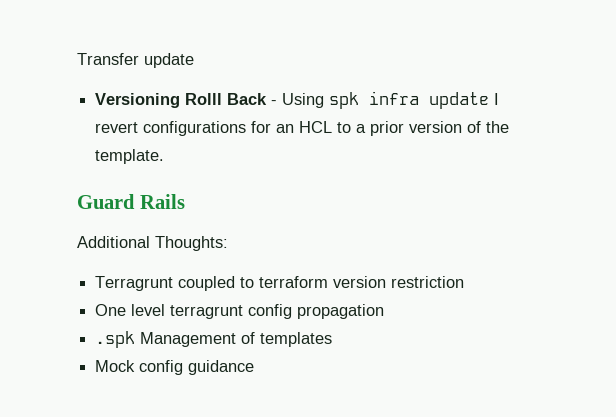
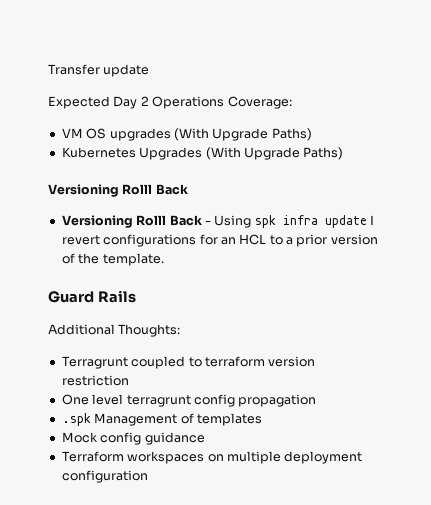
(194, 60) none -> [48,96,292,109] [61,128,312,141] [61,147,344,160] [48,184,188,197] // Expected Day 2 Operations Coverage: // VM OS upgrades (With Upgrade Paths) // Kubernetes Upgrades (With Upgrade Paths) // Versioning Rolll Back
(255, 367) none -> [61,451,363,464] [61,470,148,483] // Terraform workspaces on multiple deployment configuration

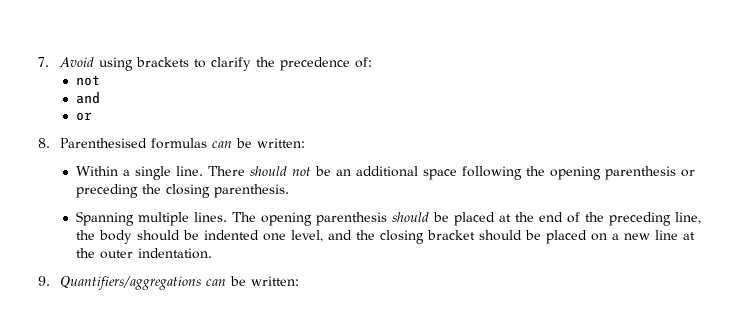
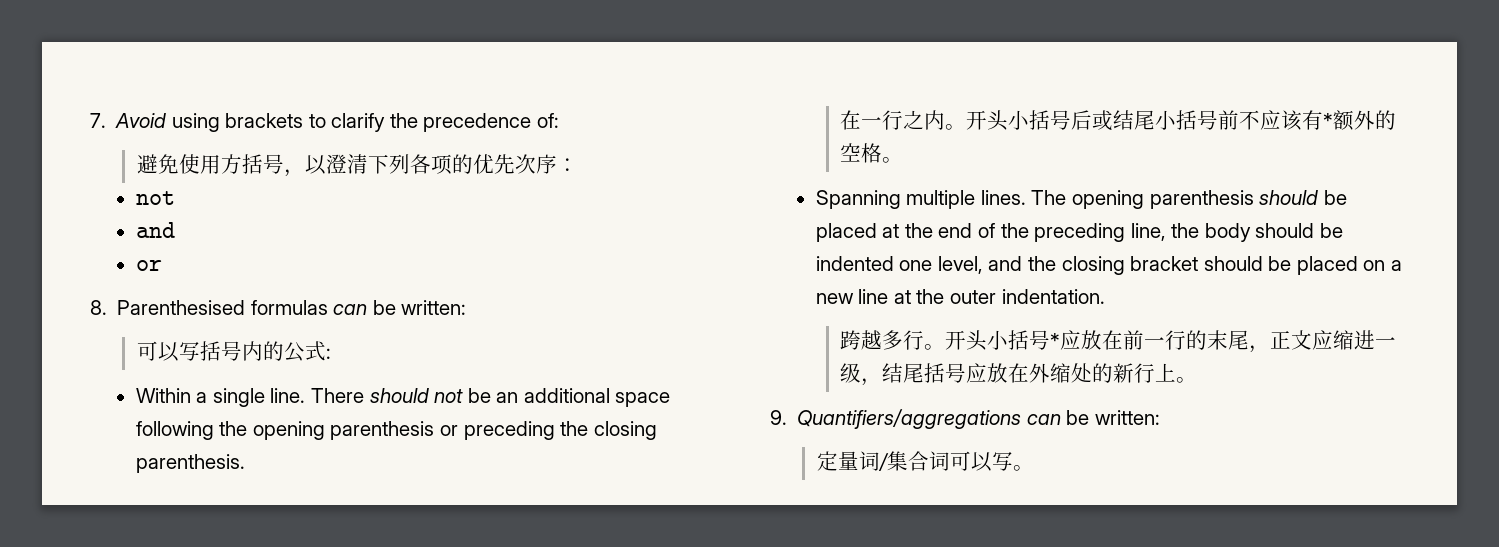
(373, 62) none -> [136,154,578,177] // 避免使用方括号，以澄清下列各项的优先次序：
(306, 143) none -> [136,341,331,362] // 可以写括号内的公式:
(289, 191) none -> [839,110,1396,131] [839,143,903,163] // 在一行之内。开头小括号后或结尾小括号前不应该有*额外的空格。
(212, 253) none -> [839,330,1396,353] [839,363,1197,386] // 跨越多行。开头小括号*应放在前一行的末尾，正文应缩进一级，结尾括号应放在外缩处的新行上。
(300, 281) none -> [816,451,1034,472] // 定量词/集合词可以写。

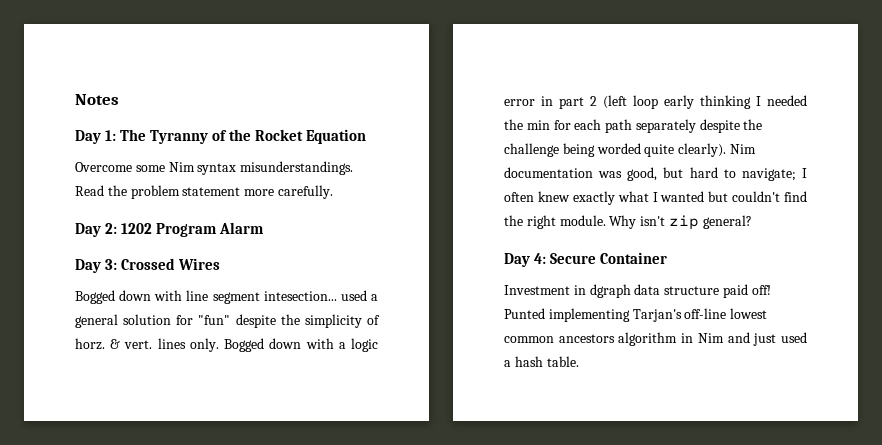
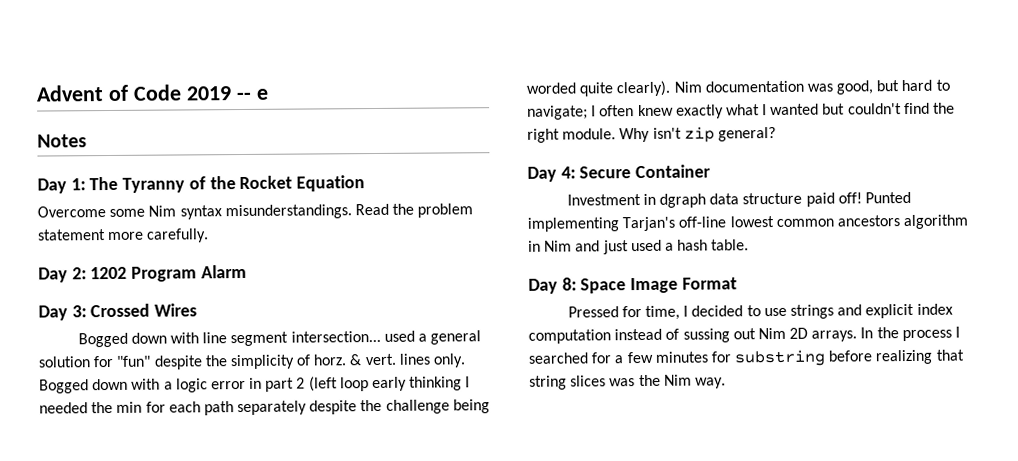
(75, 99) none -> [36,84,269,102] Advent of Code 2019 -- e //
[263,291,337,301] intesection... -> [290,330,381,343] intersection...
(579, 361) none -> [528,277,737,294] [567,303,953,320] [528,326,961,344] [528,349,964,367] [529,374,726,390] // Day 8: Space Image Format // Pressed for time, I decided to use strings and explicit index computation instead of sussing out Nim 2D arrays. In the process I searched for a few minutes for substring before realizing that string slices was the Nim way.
------------------------
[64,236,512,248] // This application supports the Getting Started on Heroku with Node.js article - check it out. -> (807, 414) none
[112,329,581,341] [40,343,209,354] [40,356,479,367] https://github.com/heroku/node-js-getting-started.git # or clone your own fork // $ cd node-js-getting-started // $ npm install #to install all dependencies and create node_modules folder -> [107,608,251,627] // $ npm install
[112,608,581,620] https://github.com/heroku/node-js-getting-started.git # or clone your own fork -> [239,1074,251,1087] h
------------------------
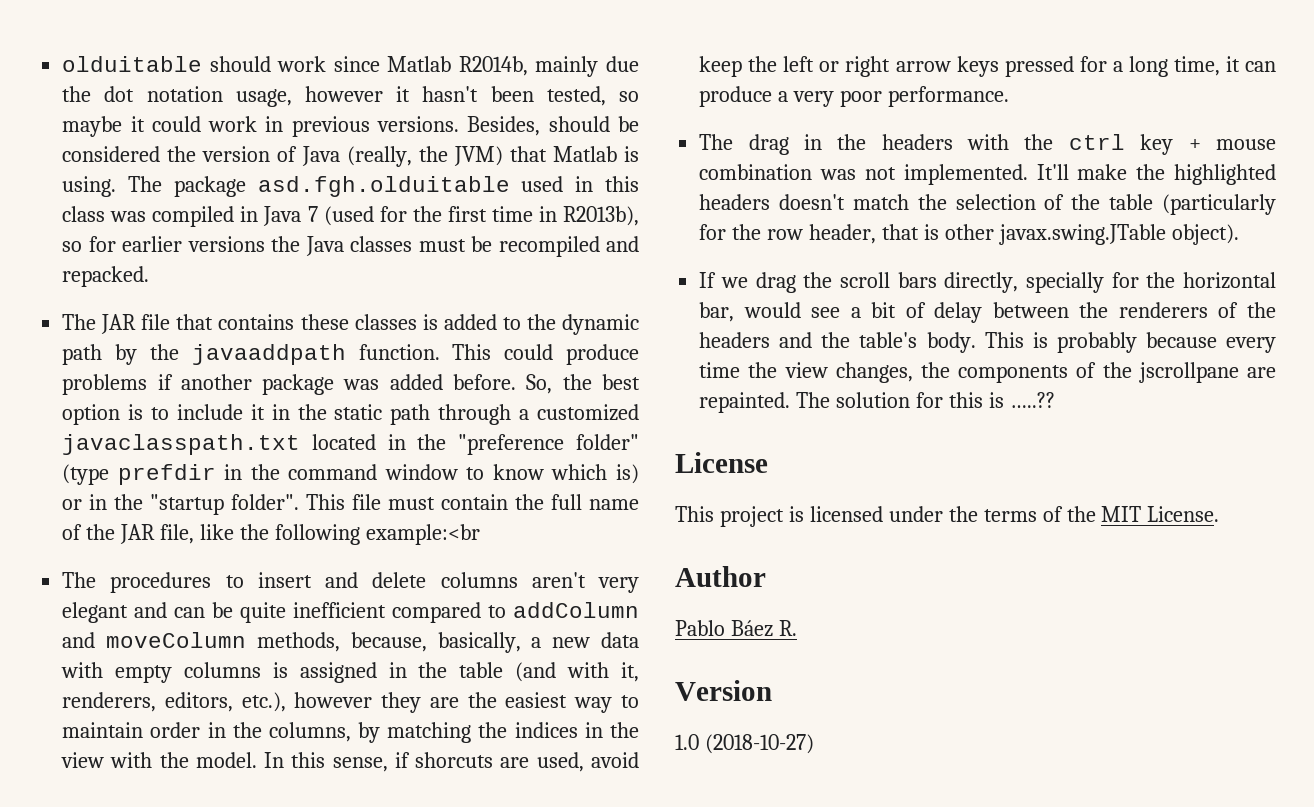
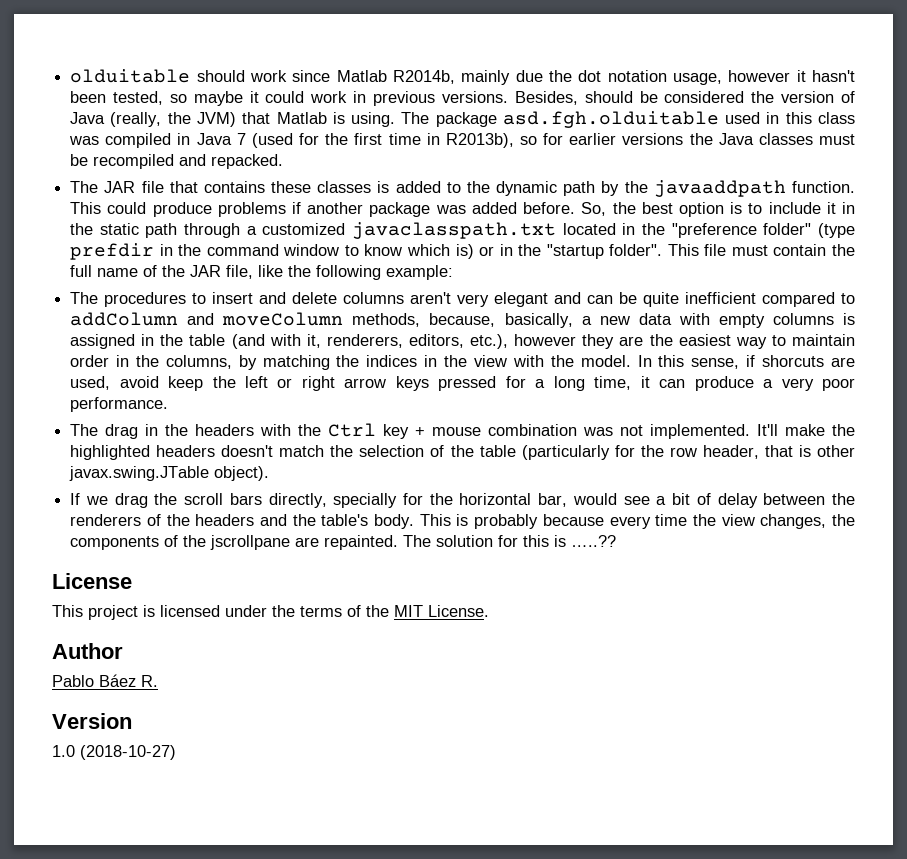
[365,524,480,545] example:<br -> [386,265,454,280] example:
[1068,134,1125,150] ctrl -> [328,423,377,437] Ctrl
------------------------
DIRECTIONS FOR THIS TASK:
Among the lines above, repeat exactly those from the line with "[112,329,581,341] [40,343,209,354] [40,356,479,367]" to the line with "-> [239,1074,251,1087] h", counting both ends.

ANSWER FOR THIS EXERCISE:
[112,329,581,341] [40,343,209,354] [40,356,479,367] https://github.com/heroku/node-js-getting-started.git # or clone your own fork // $ cd node-js-getting-started // $ npm install #to install all dependencies and create node_modules folder -> [107,608,251,627] // $ npm install
[112,608,581,620] https://github.com/heroku/node-js-getting-started.git # or clone your own fork -> [239,1074,251,1087] h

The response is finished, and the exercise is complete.